Existe una tendencia muy extendida según la cual se justifica todo, con la idea de que “es que soy así”. Se exaltan la naturalidad y la espontaneidad como virtudes sublimes y, cada vez más, líderes sociales y políticos animan a convertir en derechos los deseos de cada cual.
¿Es sostenible esta manera de pensar y vivir? ¿Podemos convivir en paz y armonía si cada cual actúa según su carácter? Parece claro que no. Debe haber unos límites.
El objeto de esos límites no debe ser únicamente la convivencia pacífica, también es importante el crecimiento y la maduración de cada persona. Actuando según nos dicta el carácter, no somos libres, a menos que se piense que actuar con libertad es seguir los instintos y las tendencias. Idea por otra parte bastante extendida.
Y es que el carácter, como tantas cualidades de la persona, es educable. Es más, debe ser educado. Es obvio que llevamos impreso en nuestro ADN determinadas características. Pero lo propiamente humano es construir sobre ese humus, el temperamento, y no dejarse llevar por él.

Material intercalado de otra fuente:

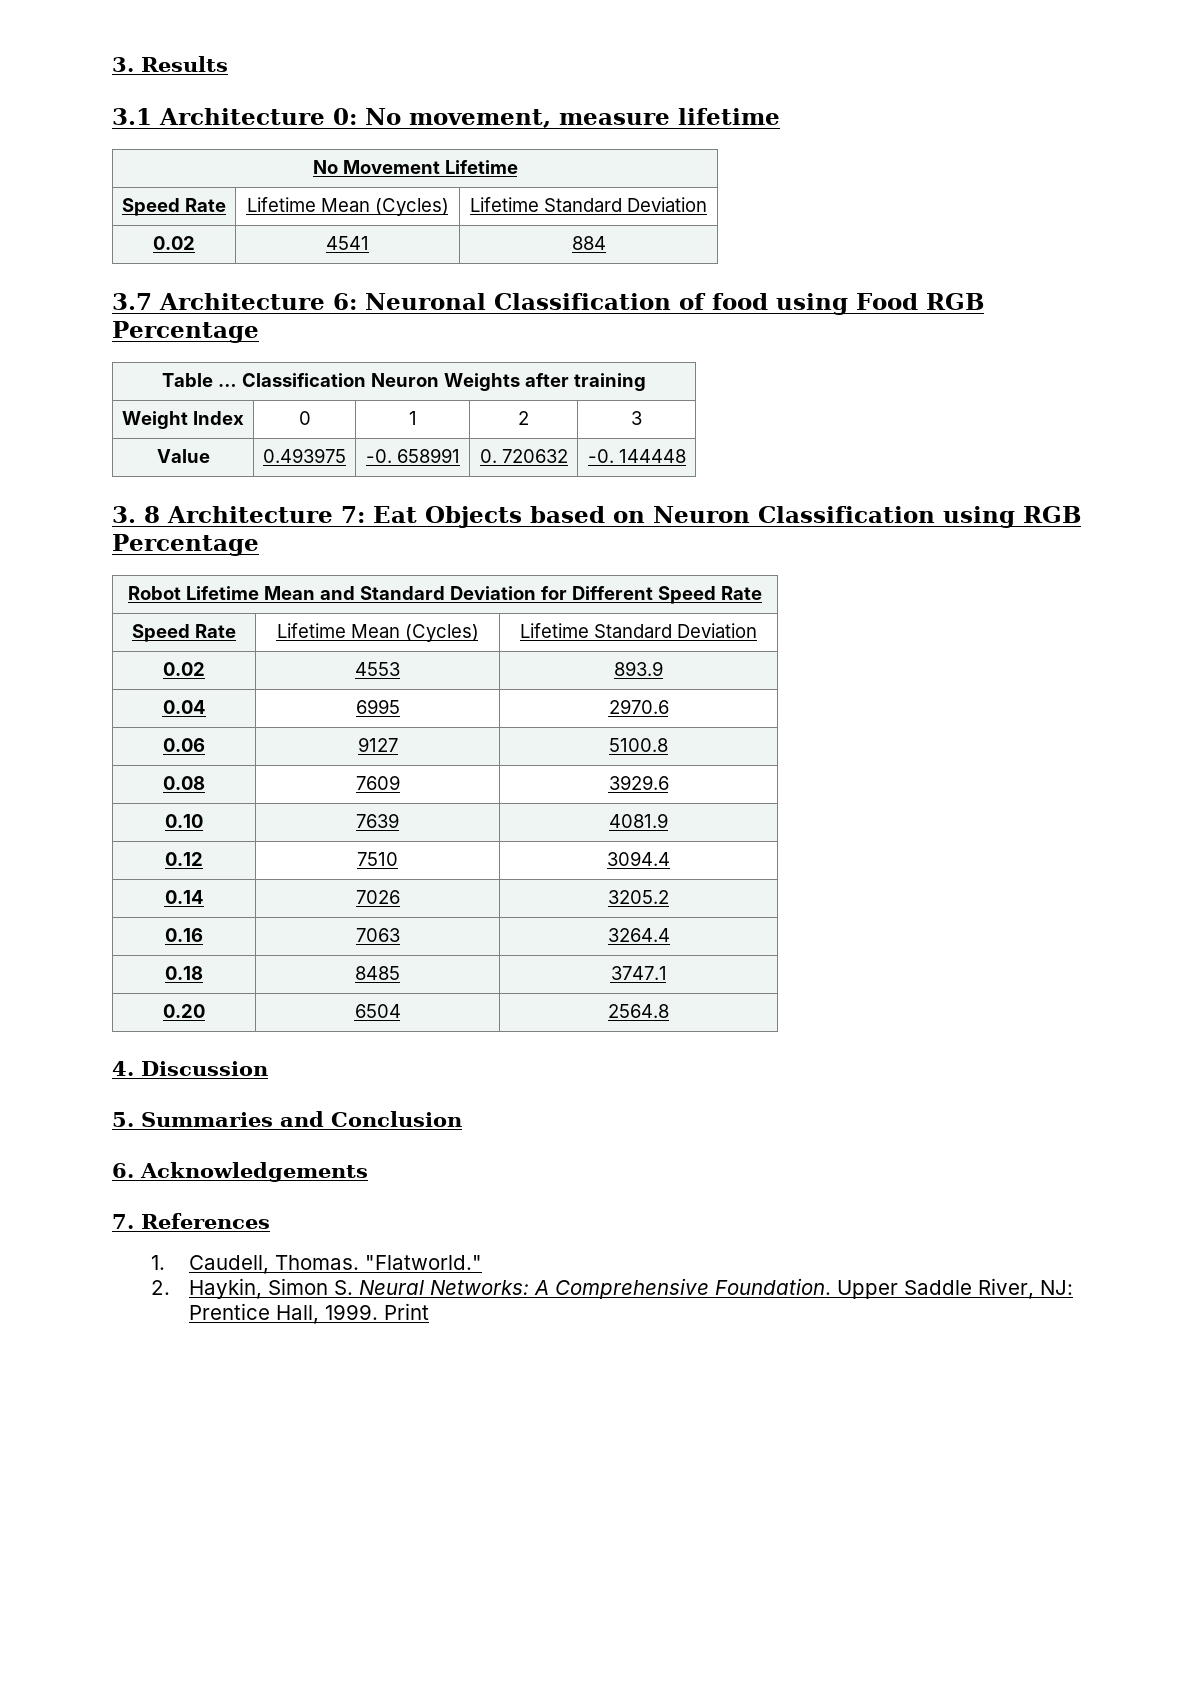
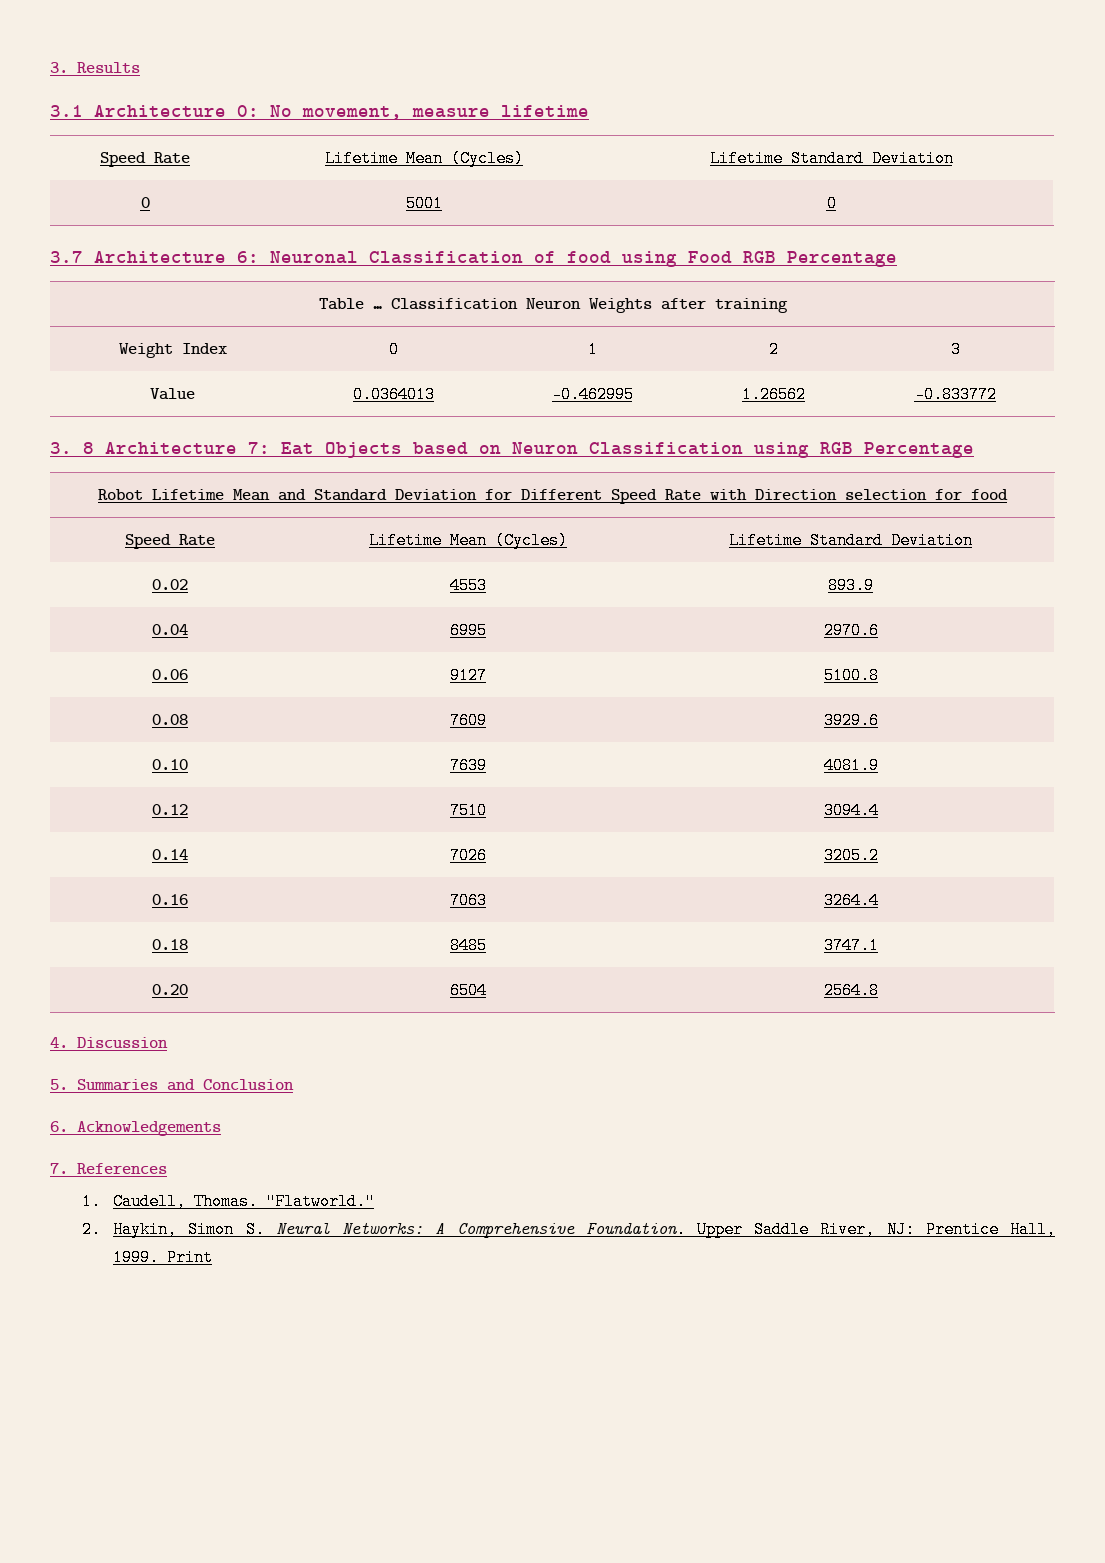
  3.1 Architecture 0: No movement, measure lifetime
- No Movement Lifetime
  Speed Rate | Lifetime Mean (Cycles) | Lifetime Standard Deviation
- 0.02 | 4541 | 884
+ 0 | 5001 | 0
- Value | 0.493975 | -0. 658991 | 0. 720632 | -0. 144448
+ Value | 0.0364013 | -0.462995 | 1.26562 | -0.833772
- Robot Lifetime Mean and Standard Deviation for Different Speed Rate
+ Robot Lifetime Mean and Standard Deviation for Different Speed Rate with Direction selection for food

No se nace generoso, ordenado, alegre, sincero, laborioso o respetuoso. Es cierto que para unas personas puede ser más fácil que para otras. Sin embargo, lo propio del ser humano es forjarse como persona. Primero, con la ayuda de los padres y el colegio; después, cada vez con mayor autonomía.
No tomar las riendas de la propia vida supone dejar que otros las tomen por nosotros. Forjar el carácter supone marcarse un rumbo en la vida, saber a dónde se quiere llegar.
Siempre existirá la lucha entre el apetecer y lo que se debe hacer; a veces coincidirán, pero otras no. La base para una vida equilibrada y madura es saber que no es más humano dejarse llevar, sino actuar con libertad. Que no es lo mismo aunque lo parezca.